- There is not enough free space on the machine's disk(s), (also know as "I haven't got time to wait for the machine's administrator to tidy up")
- VMware Convert no longer supports the conversion of that operating system.
- We can't afford PlateSpin
- I wonder if I could do a conversion the hard way.
This takes me back to my first ESX Project. The company I worked for had about 8 test machines sitting along one office wall. The situation was already out of hand and I was being asked for more test machines. I decided we needed a to think big and decided on and got approved ESX on a couple of big (at least for us) servers to virtualise the test environment. I managed to simply move all the test machines by installing a fresh OS and installing and configuring all the software my self, with the help of the relevant departments. I then came to our Windows NT 4.0 software build machine.... No-one, not even the developer that put it together knew what was on there. We were building releases every couple of weeks at the time. It goes without saying this is not a good place to be, and baring a complete hardware failure on the physical machine there was no way anyone was going to be rebuilding the machine. I scratched my head and had previously used dd and tar to move installs from one machine to another on Linux, so I had a crack at it, and to my surprise a few hours later I had run a P2V by hand with a Linux live CD. I had even managed convince Windows NT to let me switch the drives from IDE to SCSI.
Having used Clonezilla to store a few images from machines that were shipped without restore media in the past, I wondered how easy it would be to back up an image of a machine and restore it into a new virtual environment. As it turns out with Clonezilla I don't even need to create an image, the tools are there to transfer the data from one machine's disk and write it directly to the disk of another.
The conversion here is from a Xenserver VM to a VMware VM but the technique used here will probably work else where.
- Put a Clonezilla live CD in both your (virtual) machines and boot them.
- The default boot option for Clonezilla worked fine for me on both machines, your mileage may vary.
- Select your language options as necessary
- Select "Start_Clonezilla"
- Select "device-device"
- Select "Beginner"
- Select "disk_to_remote_disk"
- Select "dhcp" or assign an IP address with "static"
- Now it should show you a list of disks in the system, select the one you wish to transfer.
- Select "Skip checking/repairing source file system"
- Clonezilla will now show you the command it is about to run, press "Enter."
- You will be asked to confirm at a few important stages that you wish to proceed.
- When you see "Waiting for the target machine to connect..." you have finished with the source machine for now, except take a note of the commands it is telling you run on the destination machine (See below image.)
- Select "Enter_shell"
- Select (2)
- Type: sudo su - (to change to the root user)
- Type: ocs-live-netcfg (and setup the networking)

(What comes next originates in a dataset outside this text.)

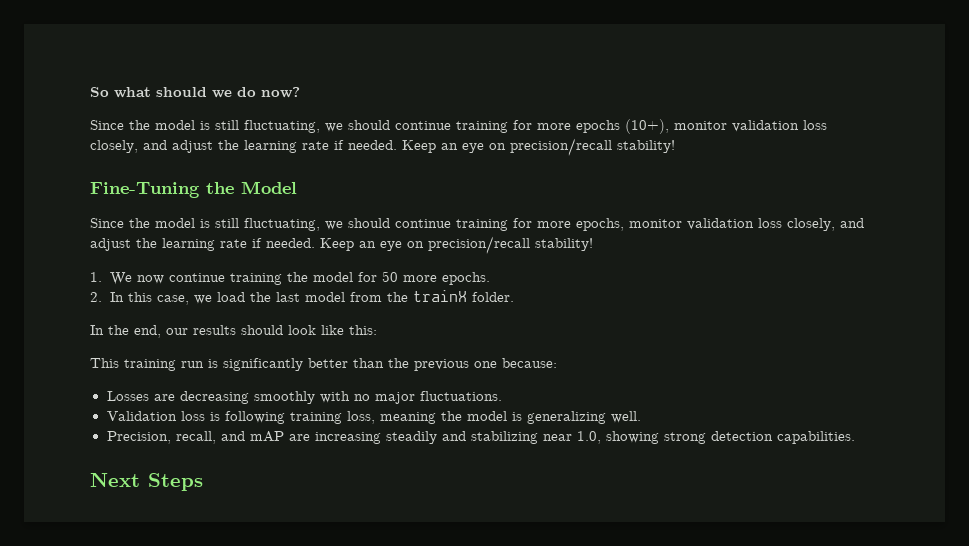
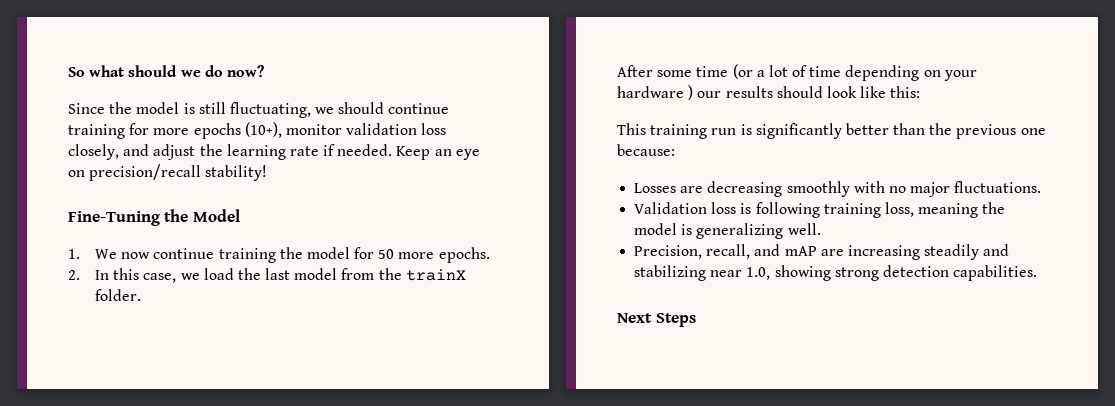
- Since the model is still fluctuating, we should continue training for more epochs, monitor validation loss closely, and adjust the learning rate if needed. Keep an eye on precision/recall stability!
- In the end, our results should look like this:
+ After some time (or a lot of time depending on your hardware ) our results should look like this:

- Type: ocs-onthefly -s 192.168.1.1 -t sda (replacing 192.168.1.1 and sda with the relevant IP address and device name)
- You will again be asked to confirm at poignant stages.
When this finishes you should now be able to boot the destination VM and install the VMWare tools to make everything pretty and efficient. Don't forget to install the paravirtual SCSI and network card drivers if your OS is supported.